TCW | 7 Dec 2021
AN advantage of being a veteran medical and science correspondent is that I can draw on a variety of memories to help inform me about current events, including ever-increasing evidence of the futility – or worse – of the NHS’s drive to jab everyone with the highly experimental Covid vaccines.
One of those memories dates back to 1991, when I attended a conference in Moscow on environmental concerns. It ended up at the Kremlin, with an address by President Gorbachev, and I met a number of his scientific advisers.
They told me, in a nutshell, that the collapse of the Soviet Union had been brought about by a kind of ‘sclerosis’ in the flow of vital information, particularly affecting the environment. The top-down structure of decision-making, and state control of media, had blocked healthy communication.

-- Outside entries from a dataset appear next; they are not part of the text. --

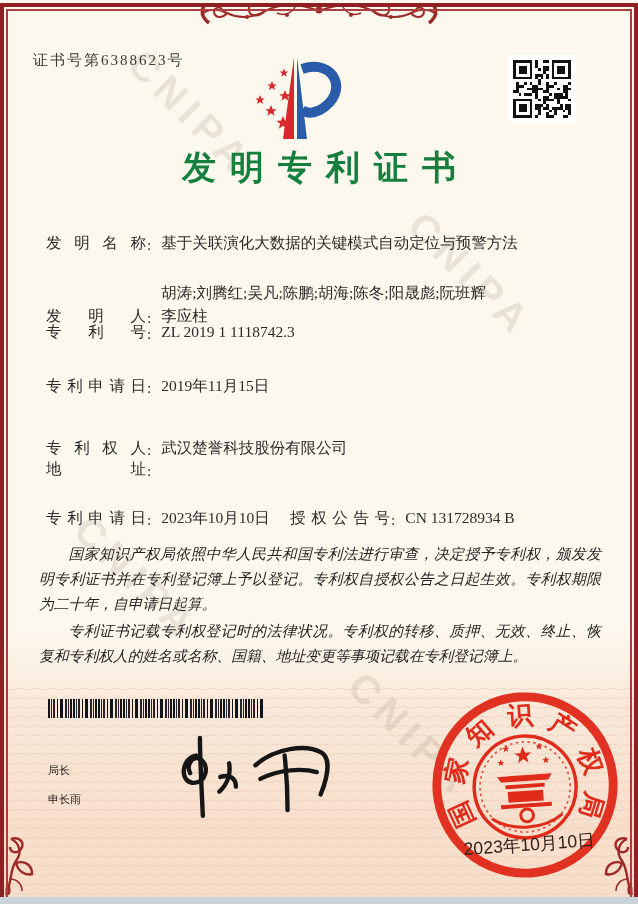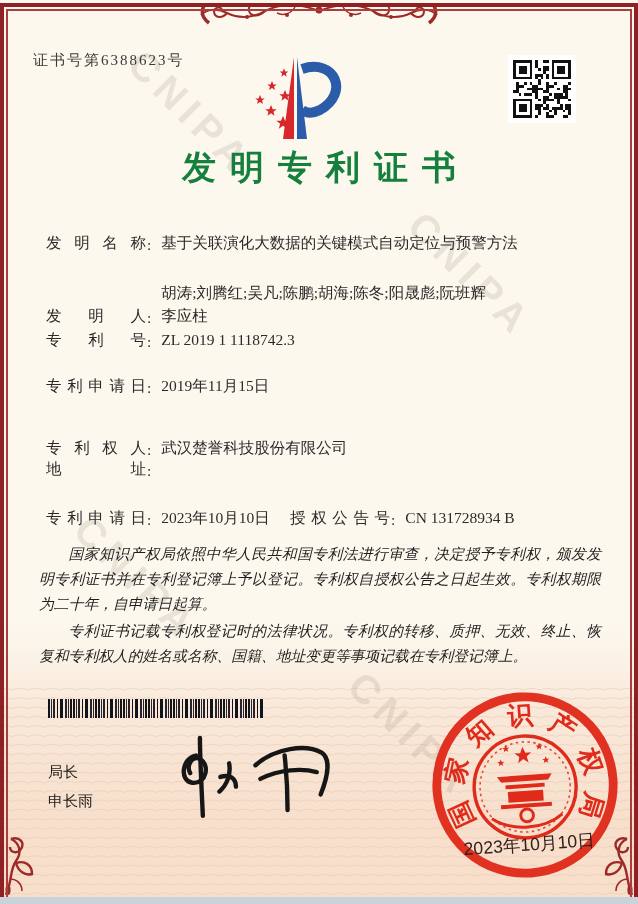--- a/index.html
+++ b/index.html
@@ -20,22 +20,22 @@
   .title{position:absolute;top:145px;left:0;width:100%;text-align:center;
     font-size:34px;font-weight:700;color:#15803d;letter-spacing:14px;text-indent:14px;}
   .f-row{position:absolute;left:46px;font-size:15.5px;color:#2b2b2b;display:flex;align-items:flex-end;}
   .f-label{display:inline-block;width:100px;text-align:justify;text-align-last:justify;flex:0 0 100px;}
   .f-colon{margin:0 10px 0 1px;}
   .f-value{white-space:pre-line;max-width:440px;line-height:23px;}
   .paras{position:absolute;left:37px;top:540px;width:566px;}
   .paras p{margin:2px;font-size:14.8px;font-style:italic;line-height:25px;color:#1e1e1e;
     text-indent:2em;text-align:justify;}
   .barcode{position:absolute;left:48px;top:699px;}
-  .director{position:absolute;left:48px;top:757px;font-family:Liberation Sans, sans-serif;
-    font-size:15px;color:#1c1c1c;line-height:29px;}
+  .director{position:absolute;left:48px;top:757px;font-family:Liberation Mono, monospace;
+    font-size:11px;color:#1c1c1c;line-height:29px;}
   .signature{position:absolute;left:160px;top:726px;}
   .seal{position:absolute;left:427px;top:687px;transform:rotate(-4deg);}
   .orn-top{position:absolute;left:199px;top:0;}
   .orn-bl{position:absolute;left:2px;bottom:0;}
   .orn-br{position:absolute;right:2px;bottom:0;transform:scaleX(-1);}
 </style>
 </head>
 <body>
 
 <div class="cert">
@@ -229,21 +229,21 @@
     <span class="f-label">发明名称</span>
       <span class="f-colon">:</span>
     <span class="f-value">基于关联演化大数据的关键模式自动定位与预警方法</span>
   </div>
   <div class="f-row" style="top:281px">
     <span class="f-label">发明人</span>
       <span class="f-colon">:</span>
     <span class="f-value">胡涛;刘腾红;吴凡;陈鹏;胡海;陈冬;阳晟彪;阮班辉
 李应柱</span>
   </div>
-  <div class="f-row" style="top:328px">
+  <div class="f-row" style="top:320px">
     <span class="f-label">专利号</span>
       <span class="f-colon">:</span>
     <span class="f-value">ZL 2019 1 1118742.3</span>
   </div>
   <div class="f-row" style="top:374px">
     <span class="f-label">专利申请日</span>
       <span class="f-colon">:</span>
     <span class="f-value">2019年11月15日</span>
   </div>
   <div class="f-row" style="top:436px">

They gave the example of a huge lake polluted by effluent flowing down a river from a factory, such that the livelihoods of thousands of fishermen were destroyed. Word would be sent upstream but would not be acted on, because of pressure on the factory from above to meet state-sanctioned production targets. The scientists saw the 1986 Chernobyl nuclear plant disaster as the ‘heart attack’ that finally forced change.
I am reminded of their insights by the impediments to free flow of information surrounding Covid decision-making.
For more than a year now, leading doctors and scientists internationally have expressed concerns about the top-down, state-sanctioned, one-size-must-fit-all vaccination approach to tackling the pandemic.
As described in extraordinary detail in Robert Kennedy Jr’s new book The Real Anthony Fauci: Bill Gates, Big Pharma, and the Global War on Democracy and Public Health
(see here, here and here), a hugely wealthy and influential cartel has been largely successful in blocking expression of those concerns.
It is frustrating to see Health Secretary Sajid Javid declaring the delivery of Covid booster jabs to be the NHS’s new national mission. He wants this ‘mission impossible’ to be intensified, even at the price of further destroying face-to-face appointments with family doctors – once one of the great strengths of the UK health service.
But as Kennedy’s book demonstrates, scientists on whom MPs and ministers ought to be able to depend for reliable information and advice are compromised by funds from the vaccines cartel.
We cannot rely on mainstream media to put this right: a study of nearly 20,000 Gates Foundation grants made up to the end of June this year found more than $250million went towards journalism. In these days when most traditional media are struggling to make ends meet, that money is hugely influential.
Occasionally, a glimmer of light slips through a chink in the curtain, such as this analysis which appeared last week in The Lancet Regional Health – Europe, one of a new suite of publications launched under the medical journal’s umbrella. The evidence it presents torpedoes the rationale for the ‘jab everyone’ drive.
Professor Günter Kampf, of Greifswald University medical school, Germany, says high vaccination rates were expected to reduce transmission and thereby lessen the burden of disease. But recent data ‘indicate that the epidemiological relevance of Covid-19 vaccinated individuals is increasing’ – in other words, the vaccine is not doing what was expected of it.
He cites a UK study showing that in households where a Covid case had been identified, the disease was passed on to about as many contacts (25 per cent) when the patient was fully vaccinated as when the patient was unvaccinated (23 per cent). Peak viral load did not differ, either, between the jabbed and the unjabbed.
Studies in both Germany and the UK show that so-called breakthrough infections increase steadily after vaccination.
In late July this year, among vaccinated patients 60 years and older in Germany, 16.9 per cent became ill with Covid; by the end of October, the rate was 58.9 per cent. A similar situation was described in the UK, Kampf says.
There is even evidence of the vaccinated becoming proportionately more at risk of developing Covid than the unvaccinated, in all age groups of 30 years or more. Argument continues over why this should be – the unvaccinated may be both generally healthier and more health-conscious, for example.
In Israel, where a hospital-based outbreak was traced back to a fully vaccinated Covid patient, 14 patients, also fully vaccinated, became severely ill or died after being exposed to the virus; while two unvaccinated patients, who also became cases, developed only mild disease.
Kampf concludes that it is ‘grossly negligent’ to ignore vaccinated people as a source of transmission of the Covid virus when deciding public health measures.
His analysis supports warnings, detailed here and here as well as in Kennedy’s book, that the nature of the vaccine is such that it may impede the development of natural immunity, and make recipients more vulnerable to virus variants than the unvaccinated.
That is just one more reason why – unless the stranglehold on information reaching decision-makers and the public is broken – we may be heading for a catastrophe of Chernobyl-like proportions.